29. Overeenkomstig artikel 1017 Ger.W. zijn de gerechtskosten ten laste van de in het ongelijk gestelde partij.

De NV AXA Belgium en de andere eisers-assuradeuren in hoger beroep zijn gelet op de gedeeltelijke ongegrondheid van het hoger beroep de in het ongelijk gestelde partijen.

Het basisbedrag van de rechtsplegingsvergoeding hoger beroep bedraagt overeenkomstig het KB van 26 oktober 2007 (geïndexeerd met ingang van 1 juni 2016) de som van 6.000 EUR.

De NV AXA Belgium en de andere eisers assuradeuren in hoger beroep zijn een rechtsplegingsvergoeding verschuldigd aan TCT en Danser.

Het bestreden vonnis dient te worden hervormd m.b.t. de rechtsplegingsvergoedingen die werden toegekend aan TCT, Danser, Neo en Dutch.

Aangezien meerdere partijen aanspraak maken op de rechtsplegingsvergoeding ten laste van dezelfde in het ongelijk gestelde partij, geldt artikel 1022, vijfde lid Ger.W. Er kan niet meer toegekend worden dan het dubbele van de maximale rechtsplegingsvergoeding waarop de begunstigde die gerechtigd is de hoogste vergoeding te eisen, aanspraak kan maken.

De NV AXA Belgium en de andere eisers assuradeuren in hoger beroep zijn een rechtsplegingsvergoeding verschuldigd in eerste aanleg aan TCT, Danser, Neo en Dutch t.b.v. 2.200 EUR per partij.

Beslissing

Het hof beslist bij arrest op tegenspraak en op grond van artikel 747, § 2 Ger.W. wat J. Pigmans betreft.

De rechtspleging verliep in overeenstemming met de wet van 15 juni 1935 op het gebruik van de taal in gerechtszaken.

Het hof voegt de zaken gekend onder 2014/AR/2066 en 2015/AR/1781.

Het hof verklaart het hoger beroep van NV AXA Belgium en de andere eisers assuradeuren in hoger beroep ontvankelijk, zowel het hoger beroep tegen het eindvonnis als het hoger beroep tegen het tussenvonnis.

Het hof verklaart het hoger beroep van NV AXA Belgium en de andere eisers assuradeuren in hoger beroep deels gegrond.

Het hof, opnieuw rechtsprekende, bevestigt het bestreden tussenvonnis integraal.

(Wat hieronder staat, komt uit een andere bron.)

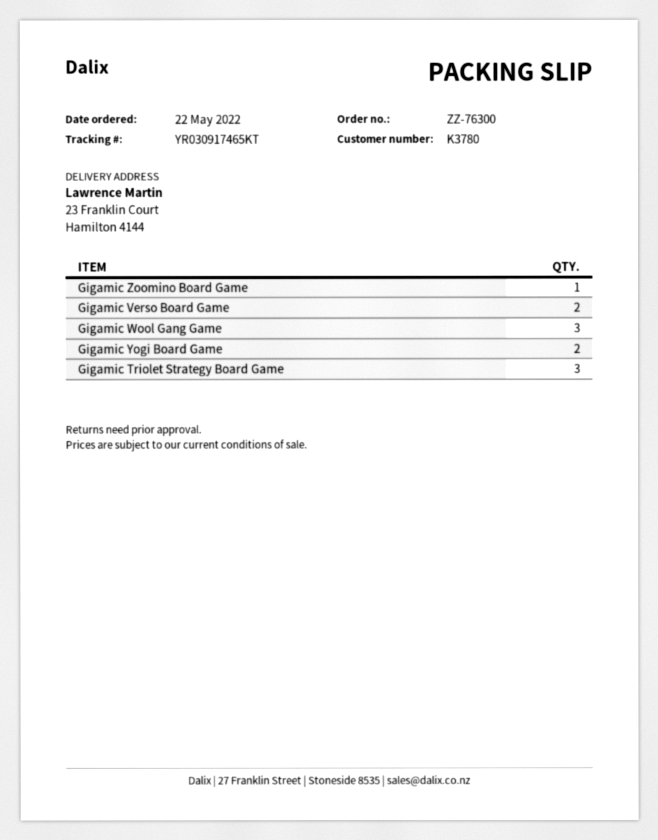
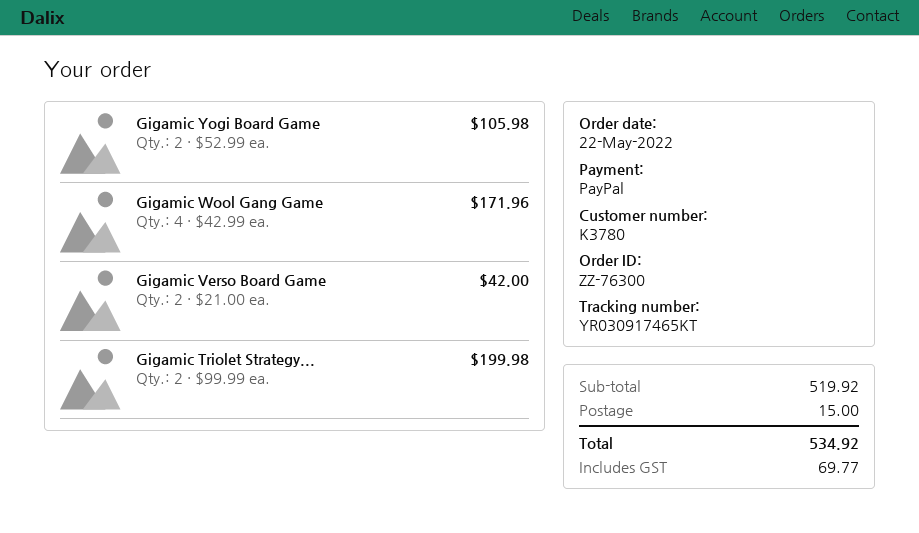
Gigamic Zoomino Board Game: 1 -> none
Gigamic Wool Gang Game: 3 -> 4
Gigamic Triolet Strategy Board Game: 3 -> 2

Het hof, opnieuw rechtsprekende, hervormt het bestreden eindvonnis gedeeltelijk, zegt voor recht dat de NV AXA Belgium en andere eisers assuradeuren in hoger beroep actief gelegitimeerd zijn, verder rechtdoende op grond van de devolutieve werking van het hoger beroep, verklaart de vordering van NV AXA Belgium en andere eisers assuradeuren tot beloop van 143.705,02 EUR meer aankleven t.o.v. de NV TCT, de heer J. Pigmans en BV Danser ontvankelijk, doch ongegrond.

Het hof verklaart het incidenteel beroep van NV TCT Belgium ontvankelijk en deels gegrond m.b.t. de gedingkosten.

Het hof verklaart het incidenteel beroep BV Neo Logistic Services zonder voorwerp.

Het hof verklaart het incidenteel beroep van BV Danser Container Line ontvankelijk, doch ongegrond.

Het hof verwijst NV AXA Belgium en andere eisers assuradeuren in hoger beroep solidair in de gedingkosten in hoger beroep, vereffend aan de zijde van:

NV TCT op:

- 422,72 EUR, dagvaarding in kort geding;

- 10.774,11 EUR, erelonen gerechtsdeskundige;

- 6.000 EUR rechtsplegingsvergoeding hoger beroep;

en aan de zijde van BV Danser Container Line op:

- 6.000 EUR, rechtsplegingsvergoeding hoger beroep.

Het hof verwijst NV AXA Belgium en de andere eisers assuradeuren in hoger beroep solidair in de gedingkosten in eerste aanleg zijnde een rechtsplegingsvergoeding aan NV TCT Belgium, de BV Danser Container Line, de BV Neo Logistic Services, de BV Dutch Maritime t.b.v. 2.200 EUR, per bovenvermelde partij.